Supported by the Office of Diversity and Equity, the event panel also included Bandana Purkayastha, associate professor of sociology and Asian-American studies, and Shayla Nunnally, assistant professor of political science and African-American studies.

As the panel's moderator, Ogbar began the discussion by explaining that the aim of the panel was to examine Martin Luther King Jr.'s historical and contextual background in order to understand his significance.

"I'm struck by the sanitized way Americans see the civil rights movement. The segregation of water fountains and bathrooms does not illustrate the gravity of that historical moment," Ogbar said.

Ogbar presented an analogy in which he asked the audience to visualize an iceberg as a model for understanding the civil rights era. The top portion of the iceberg represented the mild discrimination including segregated bathrooms and buses, while the submerged portion of the iceberg represented the deeper, underlying challenge of achieving basic human rights for all. To outline this challenge, Ogbar cited examples such as people getting turned away from hospitals because of their race and FBI agents specifically instructed not to give CPR to black people.

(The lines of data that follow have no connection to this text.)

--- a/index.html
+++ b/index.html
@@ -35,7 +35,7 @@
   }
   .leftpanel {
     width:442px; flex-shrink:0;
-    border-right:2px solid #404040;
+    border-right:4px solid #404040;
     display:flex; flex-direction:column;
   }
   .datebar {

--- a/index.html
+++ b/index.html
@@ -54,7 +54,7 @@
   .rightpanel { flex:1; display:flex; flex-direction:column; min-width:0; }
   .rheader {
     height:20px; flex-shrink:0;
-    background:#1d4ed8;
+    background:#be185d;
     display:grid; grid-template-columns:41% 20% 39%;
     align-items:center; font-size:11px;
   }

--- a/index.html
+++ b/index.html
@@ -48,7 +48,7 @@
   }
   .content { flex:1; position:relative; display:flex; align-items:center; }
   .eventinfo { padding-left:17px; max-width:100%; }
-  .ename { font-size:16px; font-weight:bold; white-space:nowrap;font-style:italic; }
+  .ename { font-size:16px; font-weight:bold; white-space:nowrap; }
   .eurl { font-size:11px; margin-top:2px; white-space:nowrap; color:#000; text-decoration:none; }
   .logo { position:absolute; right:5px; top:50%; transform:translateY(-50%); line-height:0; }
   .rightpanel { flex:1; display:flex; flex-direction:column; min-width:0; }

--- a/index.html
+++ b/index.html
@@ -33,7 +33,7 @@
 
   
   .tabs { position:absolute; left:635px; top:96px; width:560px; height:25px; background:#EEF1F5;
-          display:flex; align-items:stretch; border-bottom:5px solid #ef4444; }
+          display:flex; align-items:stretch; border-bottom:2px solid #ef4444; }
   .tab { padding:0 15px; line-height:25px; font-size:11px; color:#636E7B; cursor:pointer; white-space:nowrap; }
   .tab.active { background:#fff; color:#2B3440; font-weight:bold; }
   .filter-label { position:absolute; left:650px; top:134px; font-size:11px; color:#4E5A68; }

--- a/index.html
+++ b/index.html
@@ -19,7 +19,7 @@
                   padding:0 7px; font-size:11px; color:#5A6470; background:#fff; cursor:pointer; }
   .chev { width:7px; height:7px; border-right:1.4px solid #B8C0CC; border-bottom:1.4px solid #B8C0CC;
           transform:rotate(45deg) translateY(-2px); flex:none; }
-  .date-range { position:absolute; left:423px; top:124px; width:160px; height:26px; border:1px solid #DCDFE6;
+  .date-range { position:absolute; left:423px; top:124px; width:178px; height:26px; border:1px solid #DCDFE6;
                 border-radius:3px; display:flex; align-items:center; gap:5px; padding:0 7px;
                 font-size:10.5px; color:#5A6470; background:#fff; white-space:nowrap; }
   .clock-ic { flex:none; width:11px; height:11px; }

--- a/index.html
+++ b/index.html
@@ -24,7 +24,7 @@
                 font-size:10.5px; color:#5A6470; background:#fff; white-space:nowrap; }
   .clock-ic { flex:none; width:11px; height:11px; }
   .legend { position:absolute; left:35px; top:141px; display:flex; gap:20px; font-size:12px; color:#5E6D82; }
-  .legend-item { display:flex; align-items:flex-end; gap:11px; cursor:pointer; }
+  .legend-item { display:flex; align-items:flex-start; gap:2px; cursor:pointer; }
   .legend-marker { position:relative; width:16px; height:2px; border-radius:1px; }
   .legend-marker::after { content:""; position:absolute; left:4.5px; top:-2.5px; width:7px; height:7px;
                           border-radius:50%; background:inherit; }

"It is amazing the utter barbarity of it all," he said.

Purkayastha furthered the discussion by explaining that "politics is not enough to bring about social change." She noted that King's legacy is a deep history that began in India with Mohandas Gandhi who encouraged a love for the enemy.

"Taking action was something I grew up with and it was a central idea," she said. "Gandhi's method was engaging in certain kinds of politics. King talked about the methods you used to engage."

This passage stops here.